* TASK TO CARRY OUT
Please set down the data word for word; images do not go in the copy.

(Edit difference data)
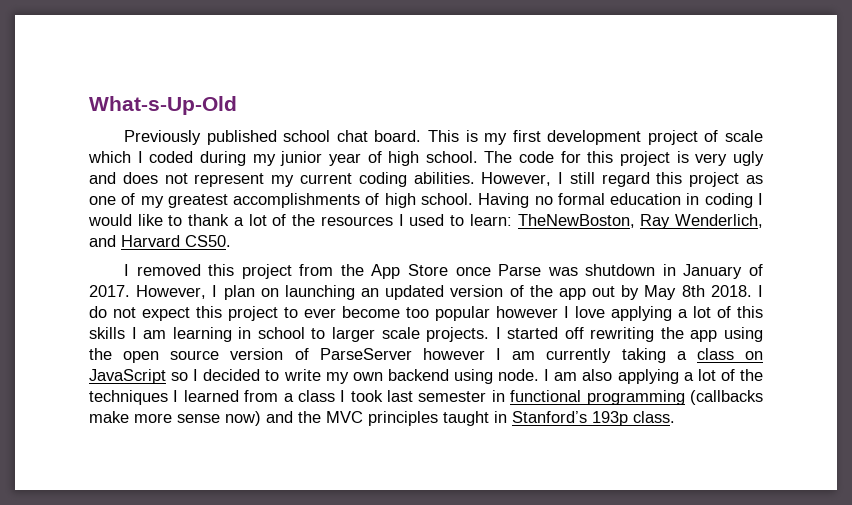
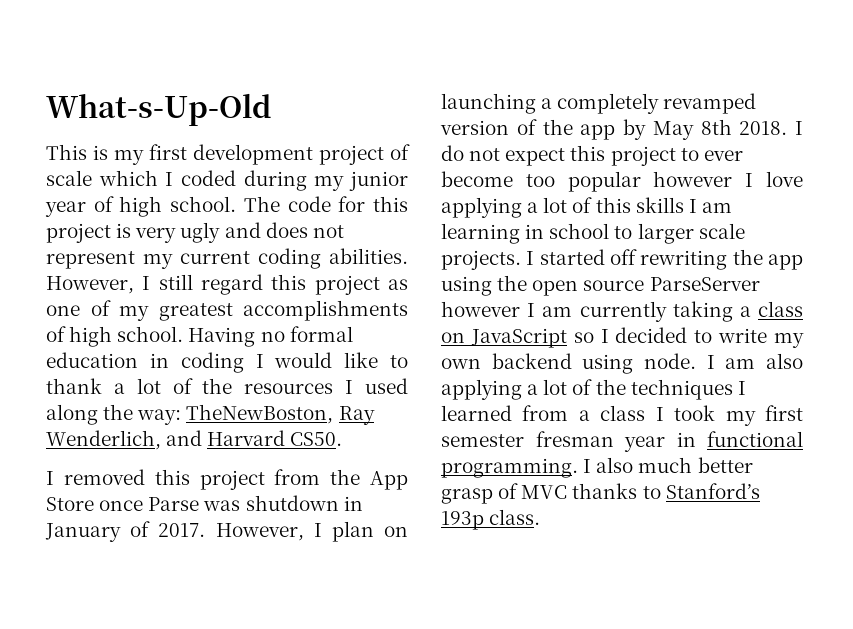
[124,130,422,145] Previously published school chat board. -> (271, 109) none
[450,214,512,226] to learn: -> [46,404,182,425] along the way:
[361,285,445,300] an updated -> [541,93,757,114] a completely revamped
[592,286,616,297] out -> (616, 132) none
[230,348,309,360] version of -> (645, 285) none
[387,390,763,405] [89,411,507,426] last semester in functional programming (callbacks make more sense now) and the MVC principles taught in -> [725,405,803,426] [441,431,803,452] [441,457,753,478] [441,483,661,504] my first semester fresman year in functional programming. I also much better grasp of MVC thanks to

* RESPONSE
[124,130,422,145] Previously published school chat board. -> (271, 109) none
[450,214,512,226] to learn: -> [46,404,182,425] along the way:
[361,285,445,300] an updated -> [541,93,757,114] a completely revamped
[592,286,616,297] out -> (616, 132) none
[230,348,309,360] version of -> (645, 285) none
[387,390,763,405] [89,411,507,426] last semester in functional programming (callbacks make more sense now) and the MVC principles taught in -> [725,405,803,426] [441,431,803,452] [441,457,753,478] [441,483,661,504] my first semester fresman year in functional programming. I also much better grasp of MVC thanks to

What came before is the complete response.